• What the exercise asks: Restate the records that follow word for word. Omit the images.

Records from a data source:
# # # # #
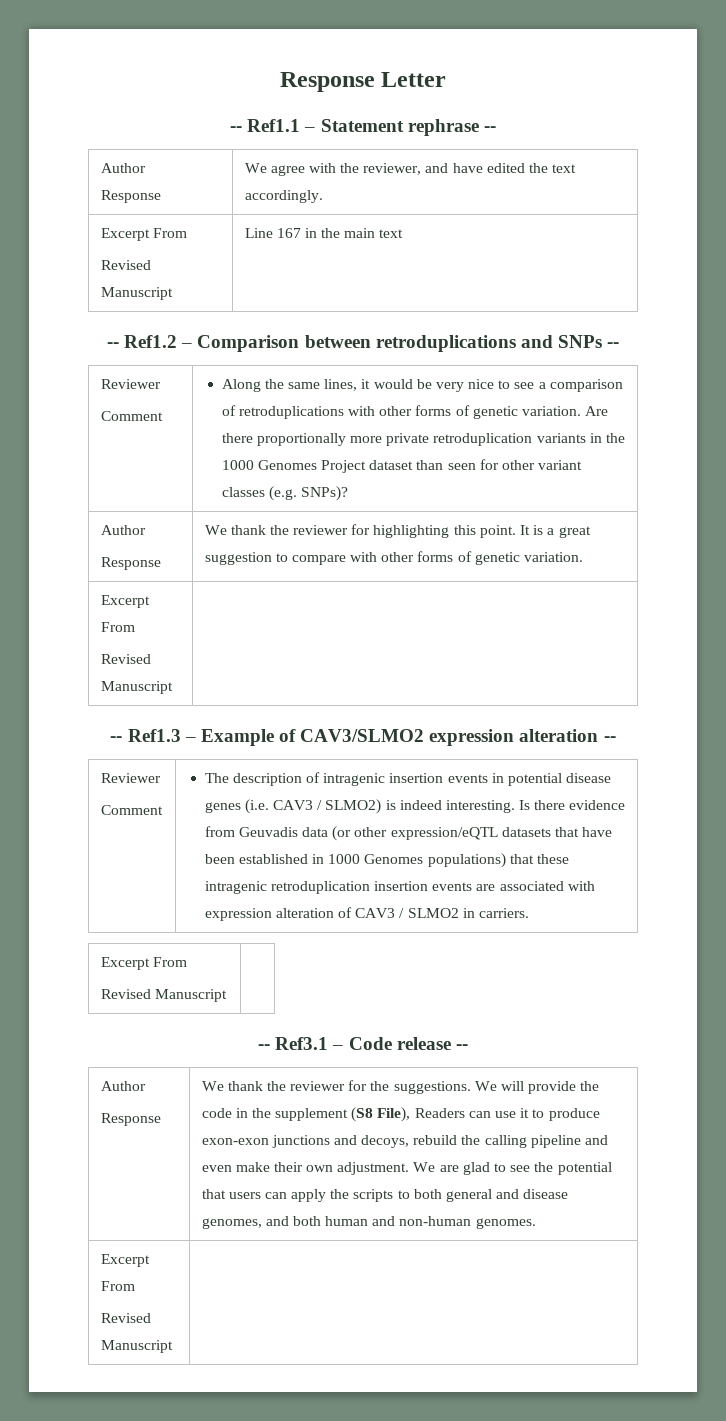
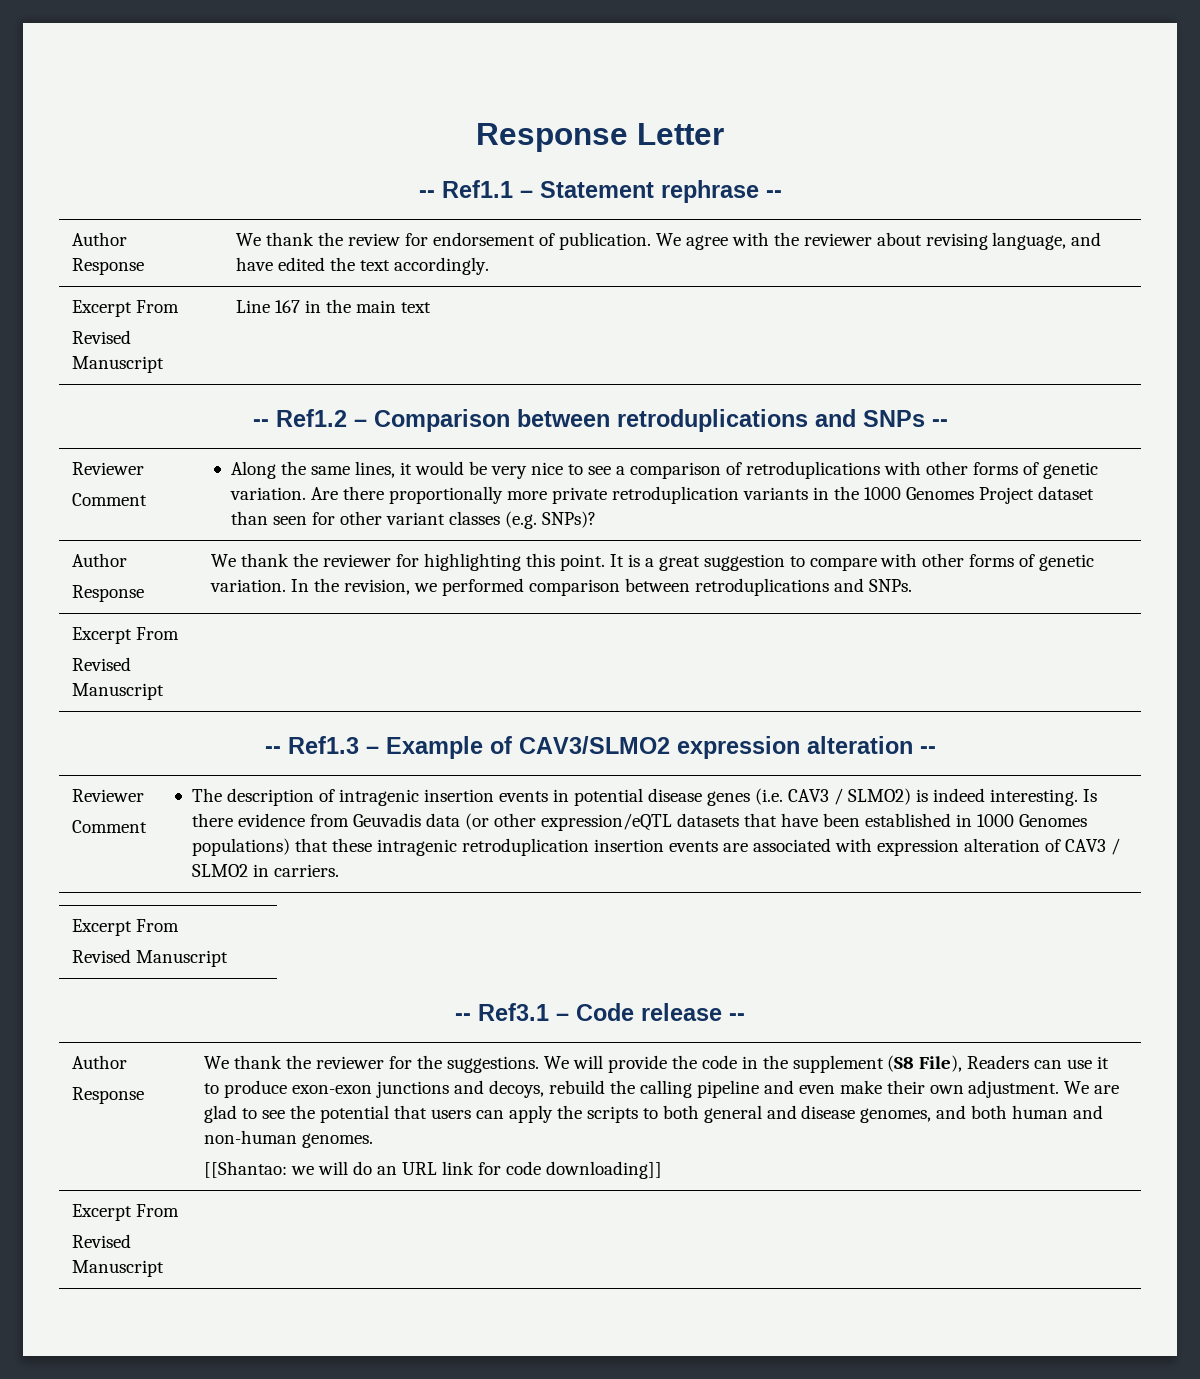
  -- Ref1.1 – Statement rephrase --
  Author
- Response | We agree with the reviewer, and have edited the text accordingly.
+ Response | We thank the review for endorsement of publication. We agree with the reviewer about revising language, and have edited the text accordingly.
  Are there proportionally more private retroduplication variants in the 1000 Genomes Project dataset than seen for other variant classes (e.g. SNPs)?
  Author
- Response | We thank the reviewer for highlighting this point. It is a great suggestion to compare with other forms of genetic variation.
+ Response | We thank the reviewer for highlighting this point. It is a great suggestion to compare with other forms of genetic variation. In the revision, we performed comparison between retroduplications and SNPs.
+ [[Shantao: we will do an URL link for code downloading]]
# # # # #
• Solution for this exercise:
  -- Ref1.1 – Statement rephrase --
  Author
- Response | We agree with the reviewer, and have edited the text accordingly.
+ Response | We thank the review for endorsement of publication. We agree with the reviewer about revising language, and have edited the text accordingly.
  Are there proportionally more private retroduplication variants in the 1000 Genomes Project dataset than seen for other variant classes (e.g. SNPs)?
  Author
- Response | We thank the reviewer for highlighting this point. It is a great suggestion to compare with other forms of genetic variation.
+ Response | We thank the reviewer for highlighting this point. It is a great suggestion to compare with other forms of genetic variation. In the revision, we performed comparison between retroduplications and SNPs.
+ [[Shantao: we will do an URL link for code downloading]]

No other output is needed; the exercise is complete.